** Data for analysis **
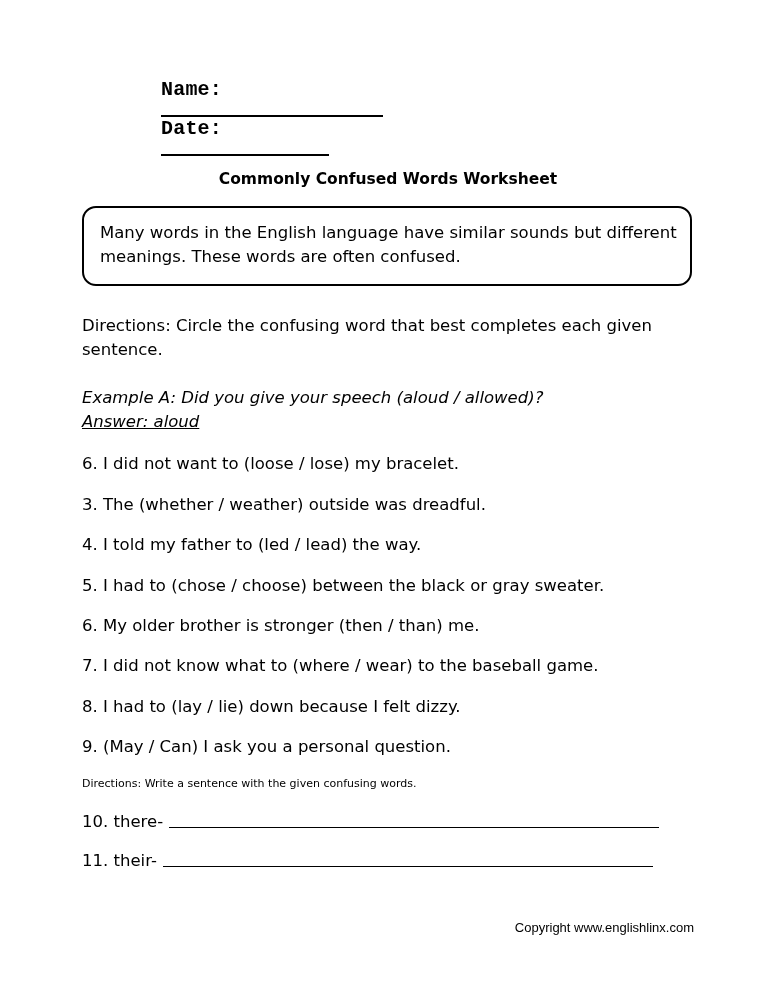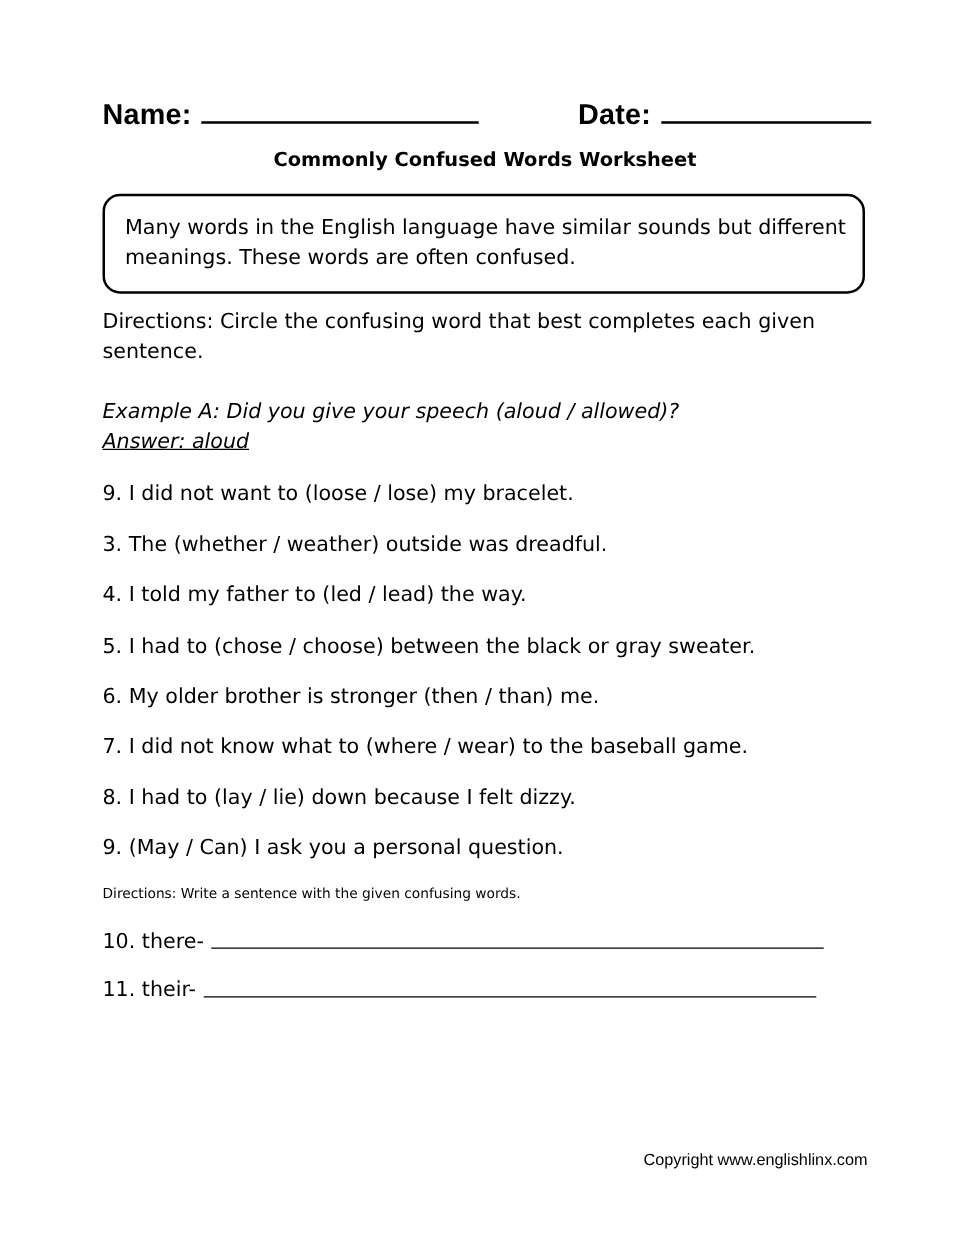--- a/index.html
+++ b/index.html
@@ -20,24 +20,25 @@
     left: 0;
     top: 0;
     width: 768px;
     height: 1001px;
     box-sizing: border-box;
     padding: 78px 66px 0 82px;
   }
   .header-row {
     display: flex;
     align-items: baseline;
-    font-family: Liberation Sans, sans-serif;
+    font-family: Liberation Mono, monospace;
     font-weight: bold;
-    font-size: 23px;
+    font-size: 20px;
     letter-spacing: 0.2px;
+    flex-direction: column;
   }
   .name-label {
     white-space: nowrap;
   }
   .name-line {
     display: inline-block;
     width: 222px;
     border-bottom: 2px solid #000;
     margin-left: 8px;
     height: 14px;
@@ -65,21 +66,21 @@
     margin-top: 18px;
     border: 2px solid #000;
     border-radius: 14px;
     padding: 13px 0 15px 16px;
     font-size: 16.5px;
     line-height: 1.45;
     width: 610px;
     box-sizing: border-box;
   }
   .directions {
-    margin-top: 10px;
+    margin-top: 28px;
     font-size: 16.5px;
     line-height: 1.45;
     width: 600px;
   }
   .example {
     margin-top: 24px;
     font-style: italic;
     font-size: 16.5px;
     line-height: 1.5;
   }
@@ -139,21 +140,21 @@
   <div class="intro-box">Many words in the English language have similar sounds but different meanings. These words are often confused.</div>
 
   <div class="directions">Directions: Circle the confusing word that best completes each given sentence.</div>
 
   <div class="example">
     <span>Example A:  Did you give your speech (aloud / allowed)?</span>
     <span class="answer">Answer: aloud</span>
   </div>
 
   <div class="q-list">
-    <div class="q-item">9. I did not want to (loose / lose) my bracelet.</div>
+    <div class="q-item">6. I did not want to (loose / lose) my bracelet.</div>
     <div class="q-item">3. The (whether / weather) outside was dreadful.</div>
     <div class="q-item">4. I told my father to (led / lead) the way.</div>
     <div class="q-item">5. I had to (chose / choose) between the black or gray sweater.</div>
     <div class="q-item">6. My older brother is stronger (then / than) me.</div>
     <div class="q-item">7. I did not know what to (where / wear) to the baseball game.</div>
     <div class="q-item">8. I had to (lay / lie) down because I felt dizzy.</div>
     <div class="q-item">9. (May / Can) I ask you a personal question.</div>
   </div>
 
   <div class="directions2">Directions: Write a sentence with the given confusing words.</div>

** Directions for this task **
Please output each line above exactly and omit all images.

** Task result **
--- a/index.html
+++ b/index.html
@@ -20,24 +20,25 @@
     left: 0;
     top: 0;
     width: 768px;
     height: 1001px;
     box-sizing: border-box;
     padding: 78px 66px 0 82px;
   }
   .header-row {
     display: flex;
     align-items: baseline;
-    font-family: Liberation Sans, sans-serif;
+    font-family: Liberation Mono, monospace;
     font-weight: bold;
-    font-size: 23px;
+    font-size: 20px;
     letter-spacing: 0.2px;
+    flex-direction: column;
   }
   .name-label {
     white-space: nowrap;
   }
   .name-line {
     display: inline-block;
     width: 222px;
     border-bottom: 2px solid #000;
     margin-left: 8px;
     height: 14px;
@@ -65,21 +66,21 @@
     margin-top: 18px;
     border: 2px solid #000;
     border-radius: 14px;
     padding: 13px 0 15px 16px;
     font-size: 16.5px;
     line-height: 1.45;
     width: 610px;
     box-sizing: border-box;
   }
   .directions {
-    margin-top: 10px;
+    margin-top: 28px;
     font-size: 16.5px;
     line-height: 1.45;
     width: 600px;
   }
   .example {
     margin-top: 24px;
     font-style: italic;
     font-size: 16.5px;
     line-height: 1.5;
   }
@@ -139,21 +140,21 @@
   <div class="intro-box">Many words in the English language have similar sounds but different meanings. These words are often confused.</div>
 
   <div class="directions">Directions: Circle the confusing word that best completes each given sentence.</div>
 
   <div class="example">
     <span>Example A:  Did you give your speech (aloud / allowed)?</span>
     <span class="answer">Answer: aloud</span>
   </div>
 
   <div class="q-list">
-    <div class="q-item">9. I did not want to (loose / lose) my bracelet.</div>
+    <div class="q-item">6. I did not want to (loose / lose) my bracelet.</div>
     <div class="q-item">3. The (whether / weather) outside was dreadful.</div>
     <div class="q-item">4. I told my father to (led / lead) the way.</div>
     <div class="q-item">5. I had to (chose / choose) between the black or gray sweater.</div>
     <div class="q-item">6. My older brother is stronger (then / than) me.</div>
     <div class="q-item">7. I did not know what to (where / wear) to the baseball game.</div>
     <div class="q-item">8. I had to (lay / lie) down because I felt dizzy.</div>
     <div class="q-item">9. (May / Can) I ask you a personal question.</div>
   </div>
 
   <div class="directions2">Directions: Write a sentence with the given confusing words.</div>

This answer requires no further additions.